Inflation remained high in June: CPI report live updates

Prices in June rose 9.1 percent from a year earlier, the fastest pace since 1981, as rising gas prices, rising rents and inflated grocery bills pushed up the cost of everyday life for American families. The recovery in prices was broad and faster than expected, which caused the Federal Reserve to dictate problems.

Index inflation, including food and gas, may slow in July data because prices at the pump have moderated in recent weeks. The national average cost of a gallon of unleaded gas peaked at about $5 last month. This week, it was about $4.65.

But gas prices are volatile and could rise again. The report contained unwelcome news beyond the headline. The core inflation index which strips out food and fuel prices – giving a sense of the underlying inflation trends – remains high and came in faster than economists had expected. The core index rose 5.9 percent in the year to June, barely slowing from 6 percent in the previous report. The underlying measure actually rose 0.7 percent from May to June, more than the previous monthly increase and bad news for central bankers.

The global economy has been hit by a series of non-stop shocks since the coronavirus pandemic began.
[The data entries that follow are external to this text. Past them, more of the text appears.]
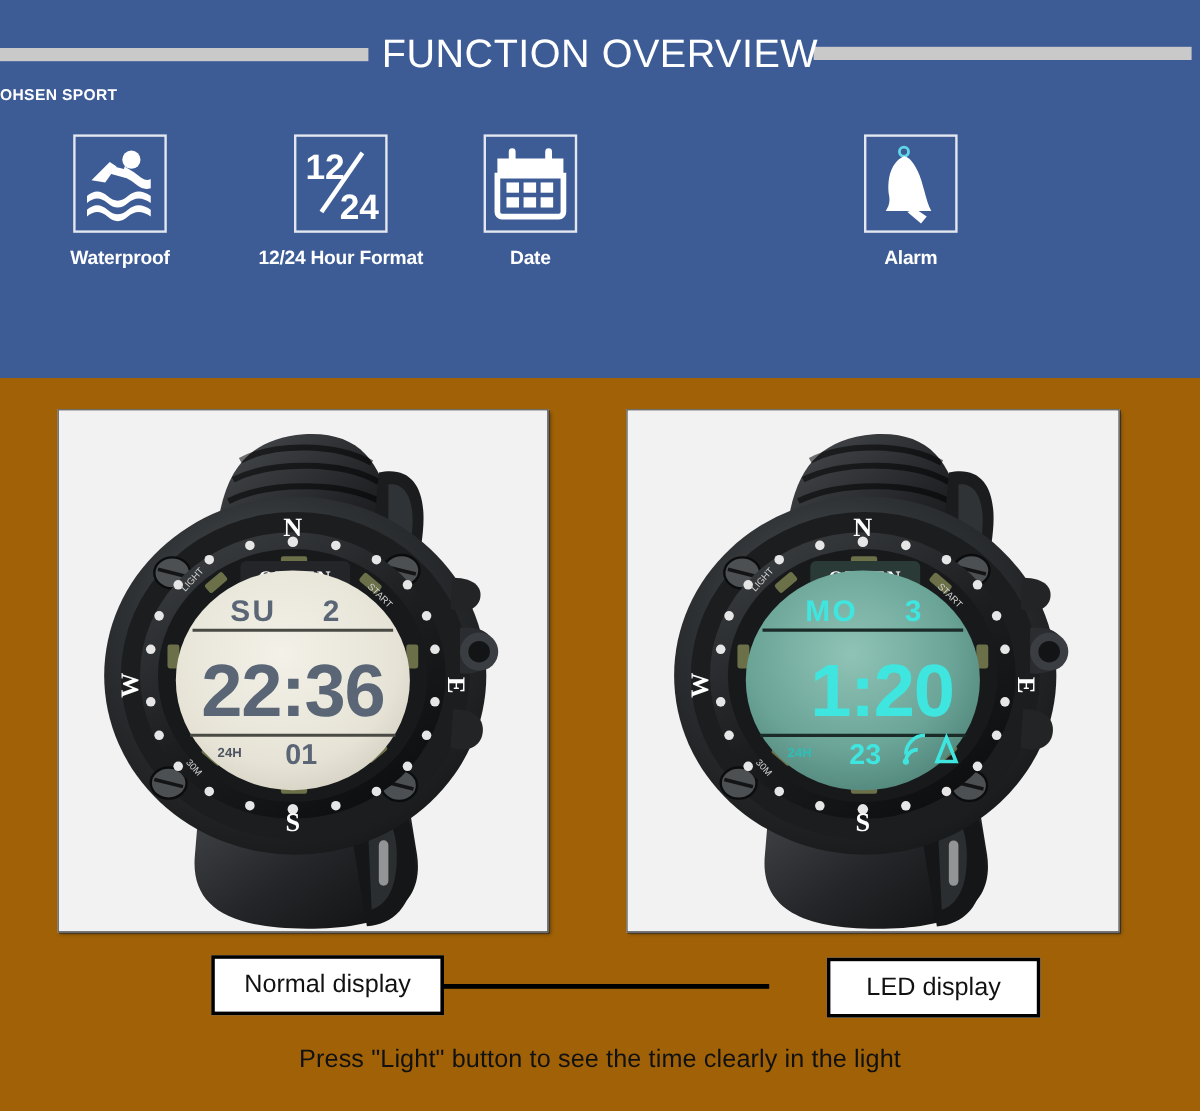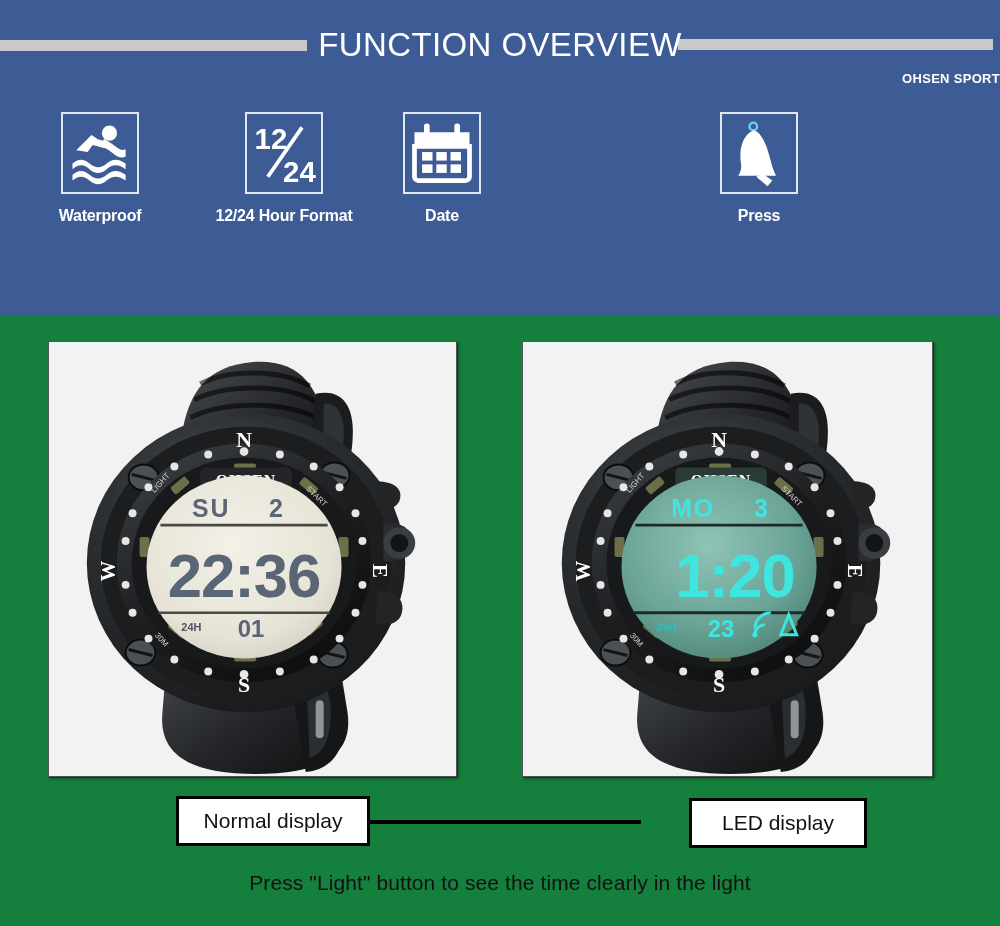--- a/index.html
+++ b/index.html
@@ -9,7 +9,7 @@
     font-family: "Liberation Sans", sans-serif;
     overflow: hidden;
   }
-  .page { position: relative; width: 1000px; height: 926px; background: #15803d; }
+  .page { position: relative; width: 1000px; height: 926px; background: #a16207; }
 
   
   .header {

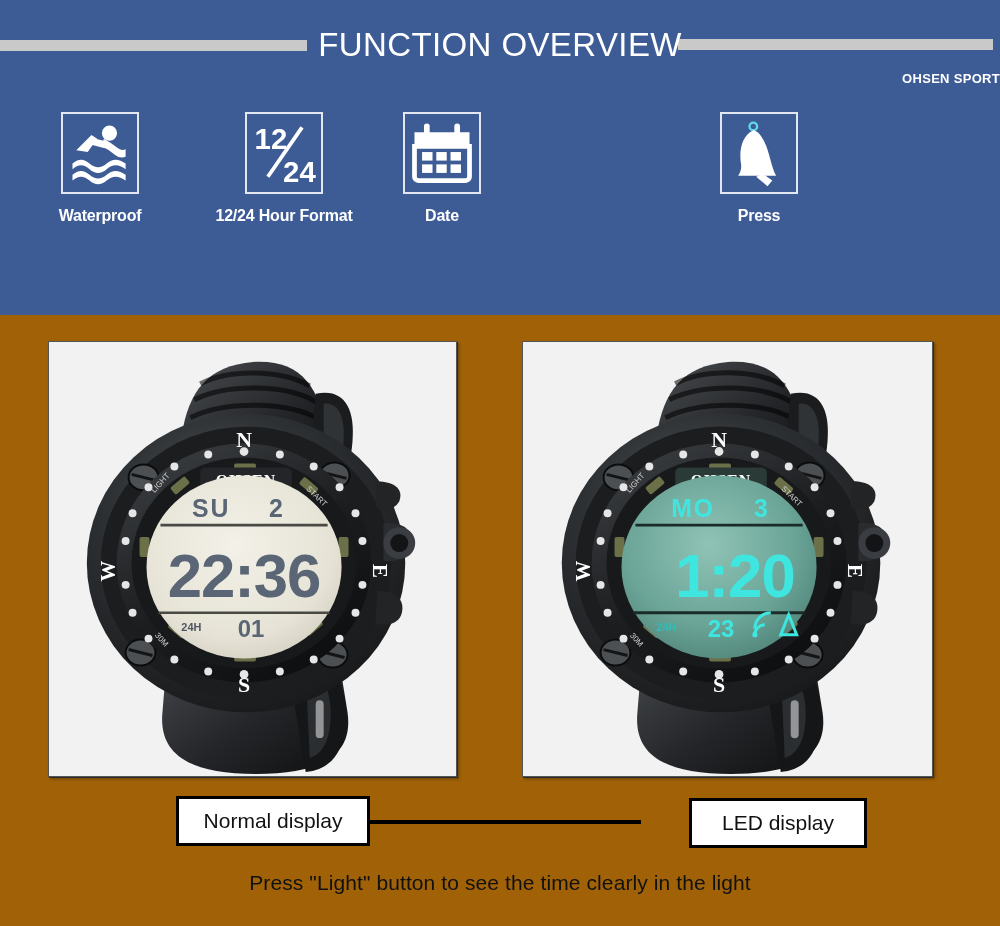--- a/index.html
+++ b/index.html
@@ -39,7 +39,7 @@
   }
   .subtitle {
     position: absolute; left: 0; top: 71px; width: 1000px;
-    text-align: right;
+    text-align: left;
     color: #ffffff;
     font-size: 13px;
     font-weight: 700;

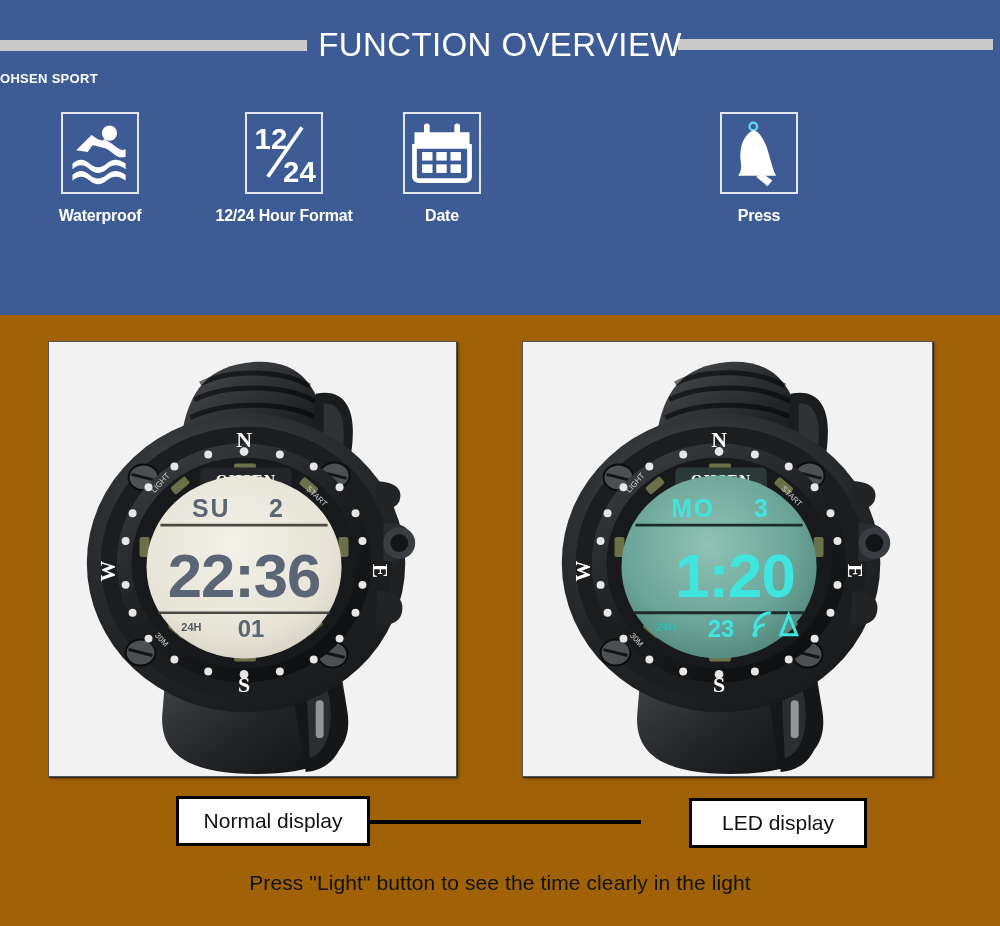--- a/index.html
+++ b/index.html
@@ -184,7 +184,7 @@
             <path d="M36 66 L48 76 L53 70 L43 63 Z" fill="#fff"></path>
           </svg>
         </div>
-        <div class="flabel">Press</div>
+        <div class="flabel">Alarm</div>
       </div>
Factory closures and shipping shortages disrupted supply chains, a shortage of workers made it difficult for airlines to fly to capacity and hotels to rent rooms, and the Russian invasion of Ukraine disrupted oil and gas supplies. Economists have spent more than a year struggling to predict how and when inflation will stabilize again.

Jerome H. said: “We now have a better understanding of how little we understand inflation,” Powell, Fed Chairman, said at a recent session in Sintra, Portugal.
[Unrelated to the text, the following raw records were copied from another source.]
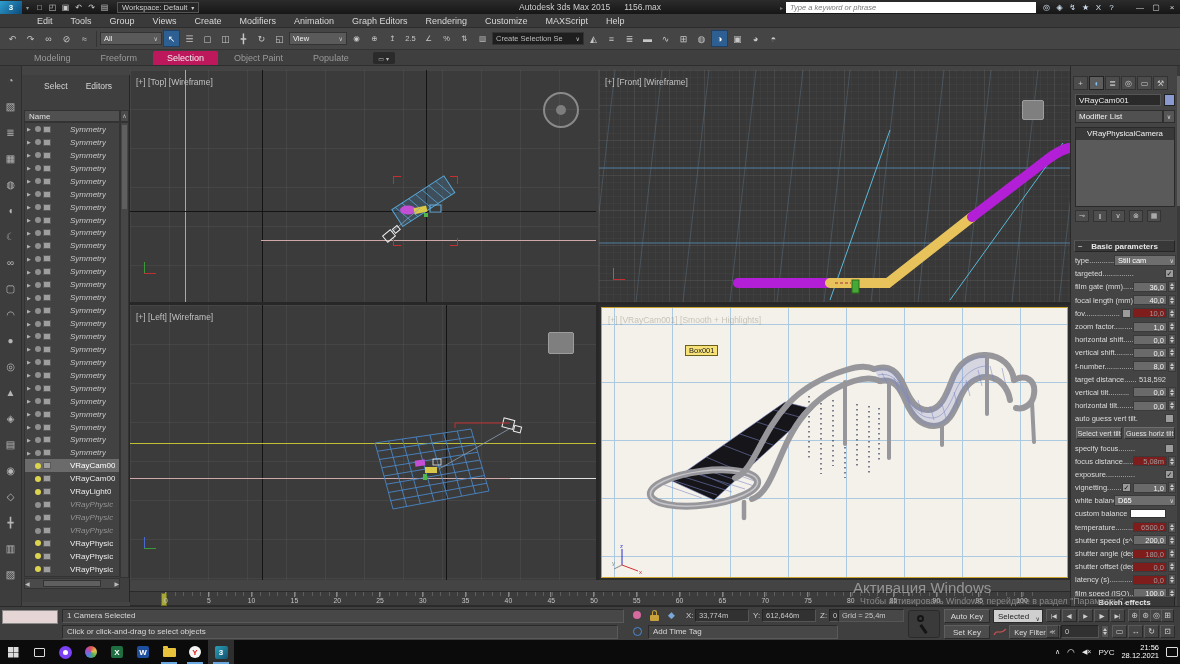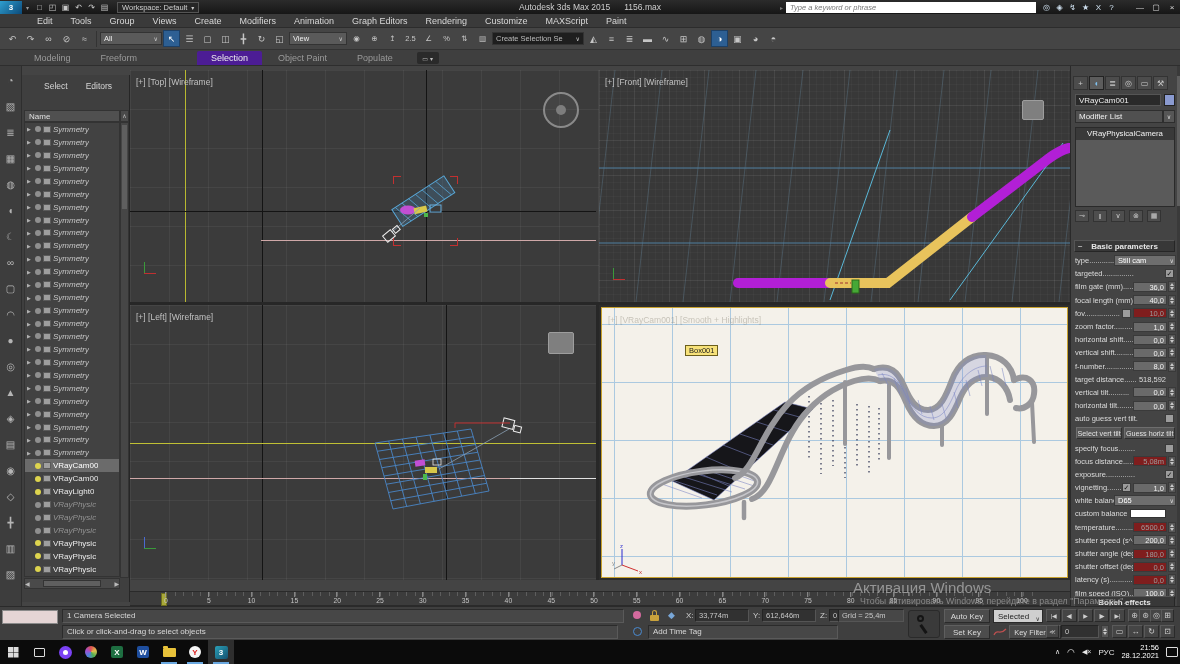--- a/index.html
+++ b/index.html
@@ -237,7 +237,7 @@
       <span class="menu-item">Rendering</span>
       <span class="menu-item">Customize</span>
       <span class="menu-item">MAXScript</span>
-      <span class="menu-item">Paint</span>
+      <span class="menu-item">Help</span>
     </div>
 
   <div id="toolbar" class="abs">

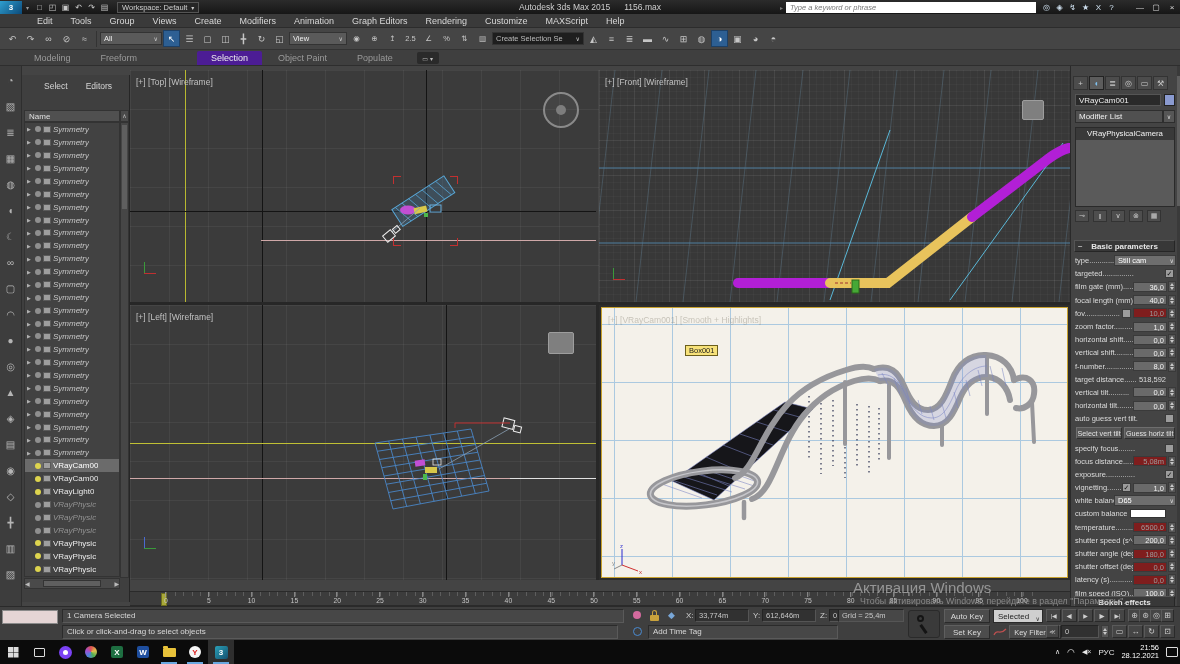--- a/index.html
+++ b/index.html
@@ -34,7 +34,7 @@
   
   #ribbon { left:0; top:50px; width:1180px; height:16px; background:#3f3f3f; display:flex; align-items:flex-end; padding-left:20px; gap:2px; border-bottom:1px solid #2e2e2e; }
   .rtab { font-size:9px; color:#9a9a9a; padding:2px 14px; }
-  .rtab.active { background:#4c1d95; color:#ededed; border-radius:2px 2px 0 0;margin-left:44px; }
+  .rtab.active { background:#be185d; color:#ededed; border-radius:2px 2px 0 0; }
   .ribbon-btn { width:22px; height:12px; background:#2a2a2a; border-radius:2px; margin-left:8px; margin-bottom:1px; display:flex; align-items:center; justify-content:center; color:#bbb; font-size:6px; gap:2px; }
 
   

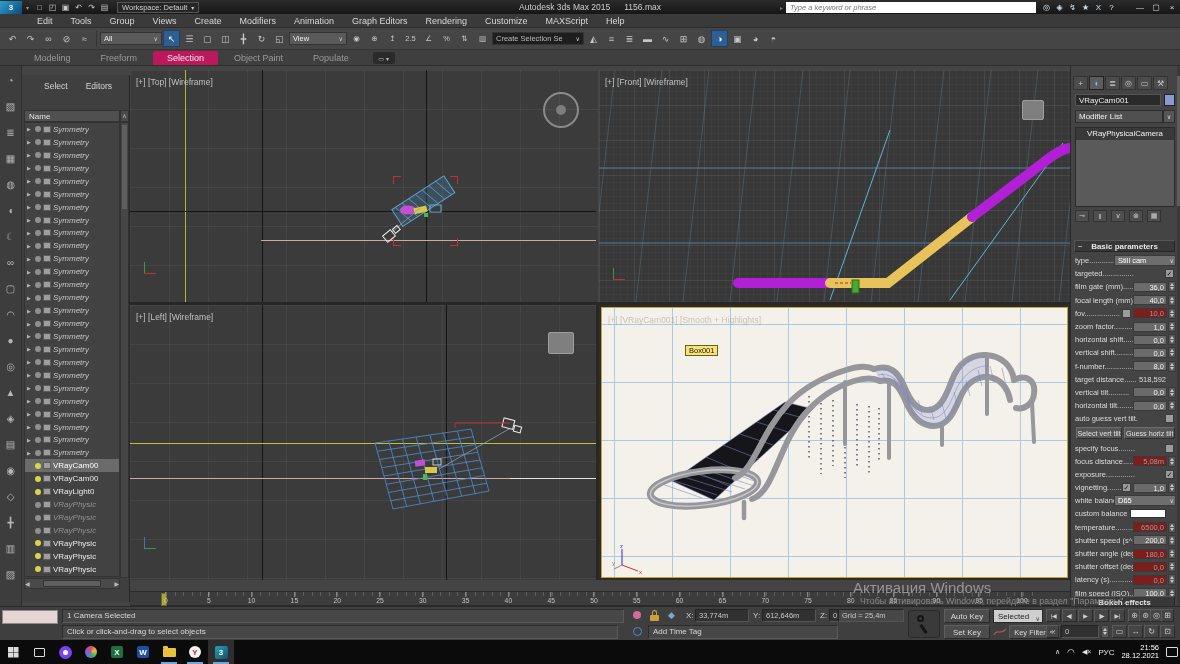--- a/index.html
+++ b/index.html
@@ -54,7 +54,7 @@
   .se-bulb { width:6px; height:6px; border-radius:50%; background:#8f8f8f; flex:0 0 auto; }
   .se-row.on .se-bulb, .se-row.sel .se-bulb { background:#ddd44e; }
   .se-type { width:8px; height:7px; background:#9e9e9e; border:1px solid #5a5a5a; flex:0 0 auto; }
-  .se-label { overflow:hidden; }
+  .se-label { overflow:hidden;margin-left:17px; }
   .se-row.sym .se-label { font-style:italic; color:#c8c8c8; }
   .se-row.dim .se-label { font-style:italic; color:#949494; }
   .se-row.on .se-label { color:#ececec; }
The Federal Reserve, tasked with maintaining price stability and steering the economy toward full employment, is no longer waiting for normalcy to return. Central bankers worry that with persistently high inflation and stubbornness, consumers and businesses can get used to it.

If people start demanding higher wages in anticipation of higher prices — negotiating cost-of-living adjustments of 6 or 7 percent, for example, instead of the typical 2 to 3 percent — companies could try to pass inflated labor costs to the side of customers by raising the prices. This could perpetuate rapid inflation, making eliminating the Federal Reserve even more difficult.

Given the threat, the central bank escalated its attack on inflation. The Fed raised interest rates for the first time from nearly zero in March, by a quarter point, in an effort to raise expensive money to borrow and slow consumer demand. In May, it raised interest rates by half a point, and last month it raised them by 0.75 percentage points.

Many central bankers have been clear that they want another 0.75 point increase in July, and that they hope to raise interest rates to nearly 3.5 percent by the end of the year. They can achieve this by raising interest rates by half a point in September and by a quarter point in both November and December.

The question is whether the data will allow the Fed to slow down.

There are some signs of hope. Retail prices could slow further as stores like Target try to sell off bloated stocks. GasBuddy’s Patrick de Haan said gas prices may continue to fall, especially if there is any de-escalation in Ukraine.

However, the gas forecast is clouded by the possibility that hurricane season could upend the show.

“It can be reversed – I don’t want to say the coast is clear yet,” Mr. de Haan said.

Geopolitics is another potential wild card: White House officials have expressed concern that a new round of European sanctions aimed at curbing the flow of Russian oil by the end of the year could send global energy prices up again, and they are trying to offset that risk.

Other upward pressures on inflation persist. Rents make up a large part of family budgets and are increasing rapidly, for example.

Economists at Goldman Sachs expect monthly readings of the core CPI – the measure that detects core inflation pressure – to “remain strong in late summer” and recover in the early fall before slowing towards the end of the year.